Riemannian Diffusion Schrödinger Bridge

James Thornton Michael Hutchinson Emile Mathieu Valentin De Bortoli Yee Whye Teh Arnaud Doucet

Abstract

Score-based generative models exhibit state of the art performance on density estimation and generative modeling tasks. These models typically assume that the data geometry is flat, yet recent extensions have been developed to synthesize data living on Riemannian manifolds. Existing methods to accelerate sampling of diffusion models are typically not applicable in the Riemannian setting and Riemannian score-based methods have not yet been adapted to the important task of interpolation of datasets. To overcome these issues, we introduce Riemannian Diffusion Schrödinger Bridge. Our proposed method generalizes Diffusion Schrödinger Bridge introduced in (De Bortoli et al., 2021) to the non-Euclidean setting and extends Riemannian score-based models beyond the first time reversal. We validate our proposed method on synthetic data and real Earth and climate data.

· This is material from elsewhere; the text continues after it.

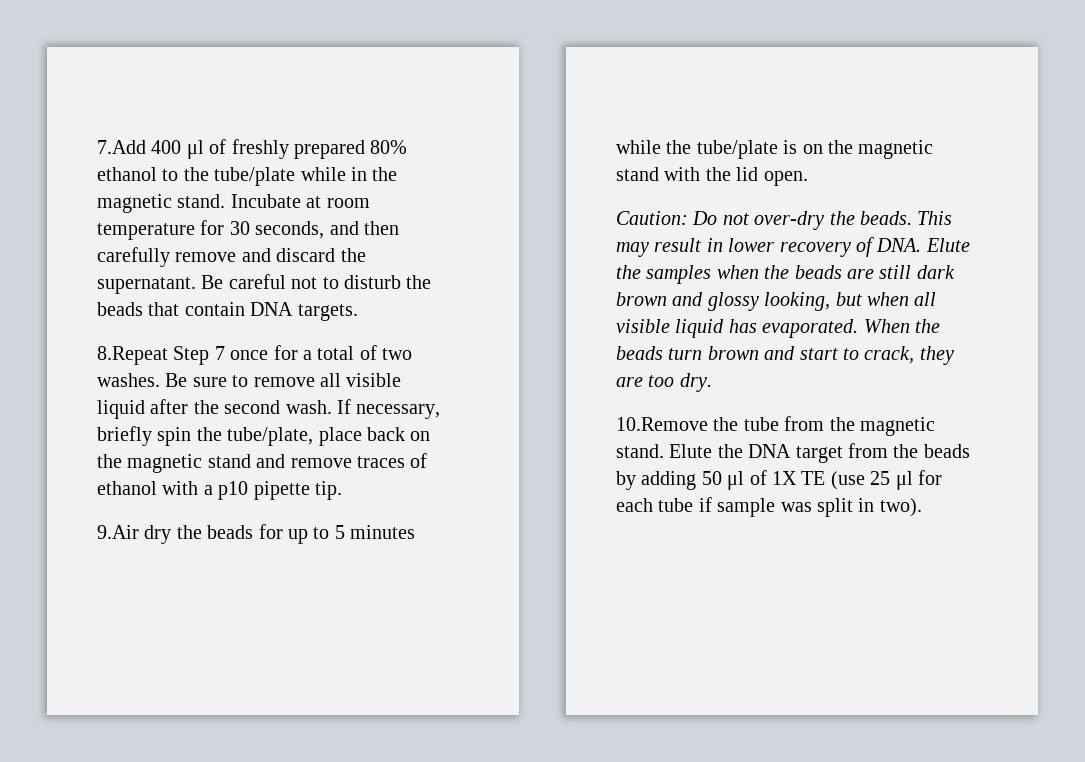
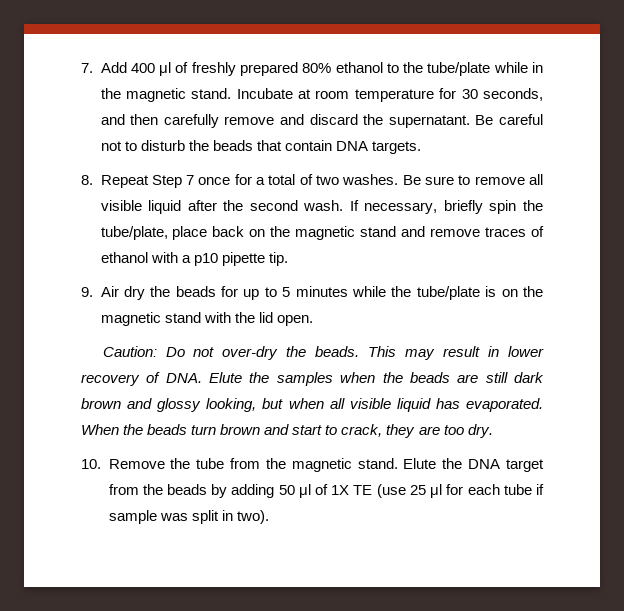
[97,140,146,154] 7.Add -> [81,62,127,73] 7. Add
[97,346,168,365] 8.Repeat -> [81,175,149,188] 8. Repeat
[97,525,139,539] 9.Air -> [81,286,119,297] 9. Air
[616,417,708,431] 10.Remove -> [81,459,165,469] 10. Remove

Diffusion processes, Generative modeling, Riemannian manifold, Score-based generative models, Schrödinger bridge

1 Background

1.1 Score Based Generative Modeling

In Euclidean spaces, Score-based Generative Modeling (SGM) (Song & Ermon, 2019; Song et al., 2021b) consists of two main components. The first is a forward noising process $(\mathbf{X}_{t})_{t\geq 0}$ defined via the stochastic differential equation (SDE) (1) and the initial distribution $\mathbf{X}_{0}\sim p_{\textup{data}}$ , targeting an easy-to-sample prior $p_{\textup{prior}}$ . The second component is a backward denoising process $(\mathbf{Y}_{t})_{t\geq 0}=(\mathbf{X}_{T-t})_{t\in\left[0,T\right]}$ defined by the time-reversal of the noising SDE (1) (Cattiaux et al., 2021; Haussmann & Pardoux, 1986) from $p_{\textup{prior}}=p_{T}$ to $p_{\textup{data}}=p_{0}$ . Here $f$ is the drift, $g$ is the time-dependent volatility, while $(\mathbf{B}_{t})_{t\geq 0}$ is a d-dimensional Brownian motion and $\mathbb{P}_{t}$ is the distribution of $\mathbf{X}_{t}$ with corresponding density $p_{t}$ . The denoising process defines a generative model by sampling $\mathbf{Y}_{0}\sim p_{\textup{prior}}$

\mathrm{d}\mathbf{X}_{t}=f(t,\mathbf{X}_{t})\mathrm{d}t+g(t)\mathrm{d}\mathbf{B}_{t},\qquad\mathrm{d}\mathbf{Y}_{t}=\{-f(t,\mathbf{Y}_{t})+g^{2}(t)\nabla\log p_{T-t}(\mathbf{Y}_{t})\}\mathrm{d}t+g(t)\mathrm{d}\mathbf{B}_{t}.

(1)

The intractable score term, $\nabla\log p_{T-t}(\mathbf{Y}_{t})$ , may be approximated by using the following score matching identity $\textstyle{\nabla_{x_{t}}\log p_{t}(x_{t})=\int_{\mathbb{R}^{d}}\nabla_{x_{t}}\log p_{t|0}(x_{t}|x_{0})~{}p_{0|t}(x_{0}|x_{t})\mathrm{d}x_{0}}$ , with tractable transition density $p_{t|0}$ . This is then used to train a neural network $\bm{s}_{\theta}:\mathbb{R}\times\mathbb{R}^{d}\rightarrow\mathbb{R}^{d}$ with regression objective $\bm{s}_{\theta^{*}}=\arg\min_{\theta}\mathbb{E}_{\mathbf{X}_{t},\mathbf{X}_{0}}\|\nabla_{x}\log p_{t|0}(\mathbf{X}_{t}|\mathbf{X}_{0})-\bm{s}_{\theta}(t,\mathbf{X}_{t})\|^{2}$ . Once trained, one can generate samples which are approximately distributed according to $p_{\textup{data}}$ via (1) (e.g. considering the Euler–Maruyama discretization of this SDE) by substituting $\bm{s}_{\theta^{*}}(t,x_{t})\approx\nabla_{x_{t}}\log p_{t}(x_{t})$ .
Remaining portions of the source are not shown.